- **DATA FOR THE TASK**:
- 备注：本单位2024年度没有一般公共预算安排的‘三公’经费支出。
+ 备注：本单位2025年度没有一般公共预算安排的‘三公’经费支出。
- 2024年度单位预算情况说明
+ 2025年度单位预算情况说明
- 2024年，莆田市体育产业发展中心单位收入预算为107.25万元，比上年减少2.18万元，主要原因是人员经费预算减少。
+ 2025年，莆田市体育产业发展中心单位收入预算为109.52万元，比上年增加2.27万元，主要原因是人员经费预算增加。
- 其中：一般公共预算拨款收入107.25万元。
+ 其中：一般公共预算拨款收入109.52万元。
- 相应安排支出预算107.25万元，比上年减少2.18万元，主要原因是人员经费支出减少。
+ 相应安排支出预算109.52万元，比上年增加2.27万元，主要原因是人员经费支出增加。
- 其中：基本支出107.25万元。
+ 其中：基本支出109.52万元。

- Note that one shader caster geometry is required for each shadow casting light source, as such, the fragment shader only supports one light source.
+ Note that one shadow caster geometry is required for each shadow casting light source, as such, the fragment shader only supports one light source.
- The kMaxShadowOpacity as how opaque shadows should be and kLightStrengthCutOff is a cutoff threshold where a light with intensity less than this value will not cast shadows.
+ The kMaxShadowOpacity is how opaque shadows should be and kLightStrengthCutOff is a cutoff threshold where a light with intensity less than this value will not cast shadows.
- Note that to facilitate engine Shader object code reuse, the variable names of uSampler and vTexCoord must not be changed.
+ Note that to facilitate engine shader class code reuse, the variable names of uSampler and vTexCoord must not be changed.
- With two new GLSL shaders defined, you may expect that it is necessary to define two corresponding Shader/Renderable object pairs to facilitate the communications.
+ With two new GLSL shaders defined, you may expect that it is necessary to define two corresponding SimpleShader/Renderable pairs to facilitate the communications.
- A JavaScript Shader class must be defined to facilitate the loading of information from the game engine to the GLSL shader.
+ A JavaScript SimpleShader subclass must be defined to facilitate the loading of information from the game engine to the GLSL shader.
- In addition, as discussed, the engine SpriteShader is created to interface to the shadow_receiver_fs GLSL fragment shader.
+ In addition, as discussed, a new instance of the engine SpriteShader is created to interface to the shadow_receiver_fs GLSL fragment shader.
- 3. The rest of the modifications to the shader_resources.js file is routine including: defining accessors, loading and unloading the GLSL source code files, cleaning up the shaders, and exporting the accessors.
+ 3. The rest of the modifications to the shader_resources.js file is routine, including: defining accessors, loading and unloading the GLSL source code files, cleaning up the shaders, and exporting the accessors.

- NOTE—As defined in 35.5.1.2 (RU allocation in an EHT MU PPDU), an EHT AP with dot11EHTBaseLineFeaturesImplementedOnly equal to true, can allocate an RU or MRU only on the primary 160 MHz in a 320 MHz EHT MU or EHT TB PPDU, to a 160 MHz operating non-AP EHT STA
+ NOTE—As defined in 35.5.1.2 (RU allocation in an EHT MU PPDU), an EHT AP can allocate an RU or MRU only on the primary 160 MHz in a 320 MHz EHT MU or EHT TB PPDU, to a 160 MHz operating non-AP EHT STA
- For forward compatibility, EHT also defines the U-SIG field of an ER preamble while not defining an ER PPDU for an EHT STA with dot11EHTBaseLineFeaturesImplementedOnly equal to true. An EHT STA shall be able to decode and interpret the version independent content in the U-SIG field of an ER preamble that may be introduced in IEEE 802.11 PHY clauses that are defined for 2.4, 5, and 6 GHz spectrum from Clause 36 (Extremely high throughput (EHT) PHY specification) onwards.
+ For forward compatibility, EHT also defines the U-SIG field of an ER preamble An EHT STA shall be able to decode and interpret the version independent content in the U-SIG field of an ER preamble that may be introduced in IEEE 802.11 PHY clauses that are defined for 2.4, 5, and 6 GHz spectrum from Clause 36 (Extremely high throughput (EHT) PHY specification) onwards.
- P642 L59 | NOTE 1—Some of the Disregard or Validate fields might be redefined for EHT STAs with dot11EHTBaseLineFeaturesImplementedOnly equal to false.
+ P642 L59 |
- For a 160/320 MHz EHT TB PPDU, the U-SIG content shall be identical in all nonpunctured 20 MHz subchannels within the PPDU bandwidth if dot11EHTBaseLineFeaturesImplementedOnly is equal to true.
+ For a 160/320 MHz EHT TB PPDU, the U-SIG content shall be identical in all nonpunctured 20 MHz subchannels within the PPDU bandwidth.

- **WHAT IS BEING ASKED**:
In the listing above, find the line with "A JavaScript SimpleShader" and the line with "- NOTE—As defined", then print exactly those lines and every line between them.

- **YOUR RESPONSE**:
+ A JavaScript SimpleShader subclass must be defined to facilitate the loading of information from the game engine to the GLSL shader.
- In addition, as discussed, the engine SpriteShader is created to interface to the shadow_receiver_fs GLSL fragment shader.
+ In addition, as discussed, a new instance of the engine SpriteShader is created to interface to the shadow_receiver_fs GLSL fragment shader.
- 3. The rest of the modifications to the shader_resources.js file is routine including: defining accessors, loading and unloading the GLSL source code files, cleaning up the shaders, and exporting the accessors.
+ 3. The rest of the modifications to the shader_resources.js file is routine, including: defining accessors, loading and unloading the GLSL source code files, cleaning up the shaders, and exporting the accessors.

- NOTE—As defined in 35.5.1.2 (RU allocation in an EHT MU PPDU), an EHT AP with dot11EHTBaseLineFeaturesImplementedOnly equal to true, can allocate an RU or MRU only on the primary 160 MHz in a 320 MHz EHT MU or EHT TB PPDU, to a 160 MHz operating non-AP EHT STA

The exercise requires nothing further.